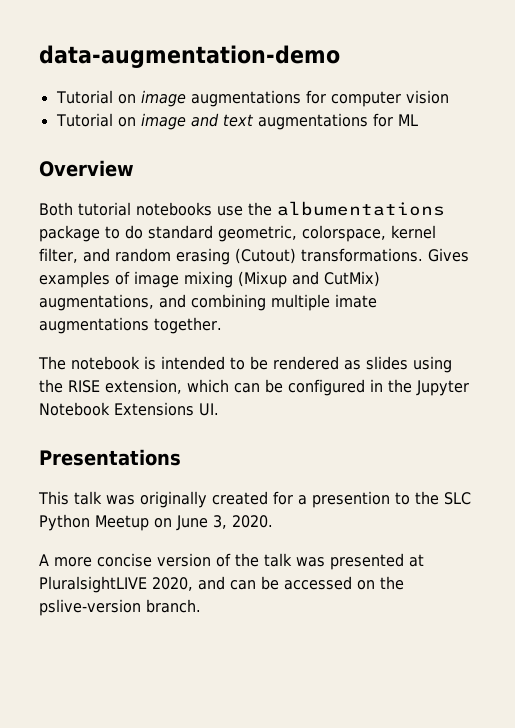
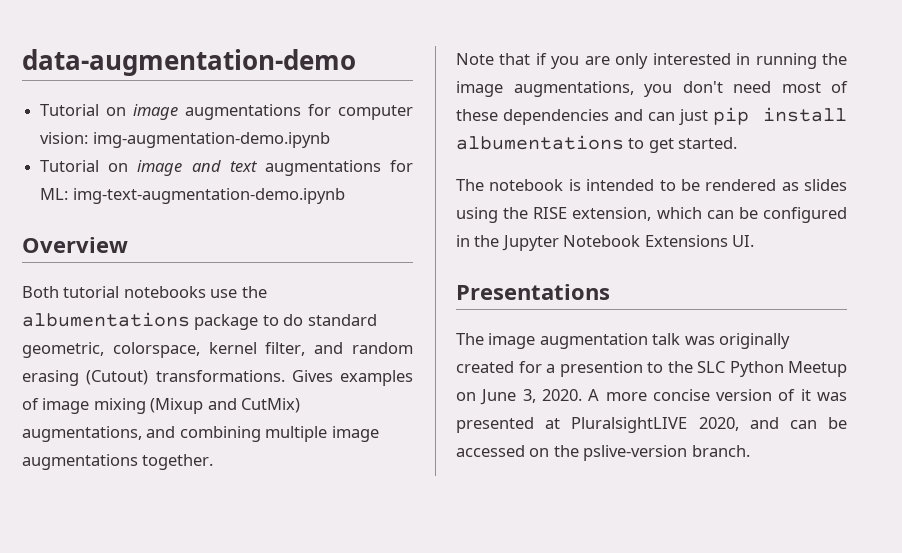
[405,90,449,104] vision -> [40,132,330,148] vision: img-augmentation-demo.ipynb
[397,114,418,126] ML -> [40,188,345,204] ML: img-text-augmentation-demo.ipynb
[335,294,377,308] imate -> [331,426,379,442] image
(222, 325) none -> [456,53,848,69] [456,81,848,97] [456,107,847,125] [456,135,738,153] // Note that if you are only interested in running the image augmentations, you don't need most of these dependencies and can just pip install albumentations to get started.
[38,491,69,505] This -> [456,333,648,349] The image augmentation
(273, 521) // -> (582, 395) none
[235,553,292,567] the talk -> [800,389,811,401] it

====

--- TASK INSTRUCTIONS ---
Return the listing above in full and without alteration, excluding its pictures.

--- THE COMPLETED TASK ---
[405,90,449,104] vision -> [40,132,330,148] vision: img-augmentation-demo.ipynb
[397,114,418,126] ML -> [40,188,345,204] ML: img-text-augmentation-demo.ipynb
[335,294,377,308] imate -> [331,426,379,442] image
(222, 325) none -> [456,53,848,69] [456,81,848,97] [456,107,847,125] [456,135,738,153] // Note that if you are only interested in running the image augmentations, you don't need most of these dependencies and can just pip install albumentations to get started.
[38,491,69,505] This -> [456,333,648,349] The image augmentation
(273, 521) // -> (582, 395) none
[235,553,292,567] the talk -> [800,389,811,401] it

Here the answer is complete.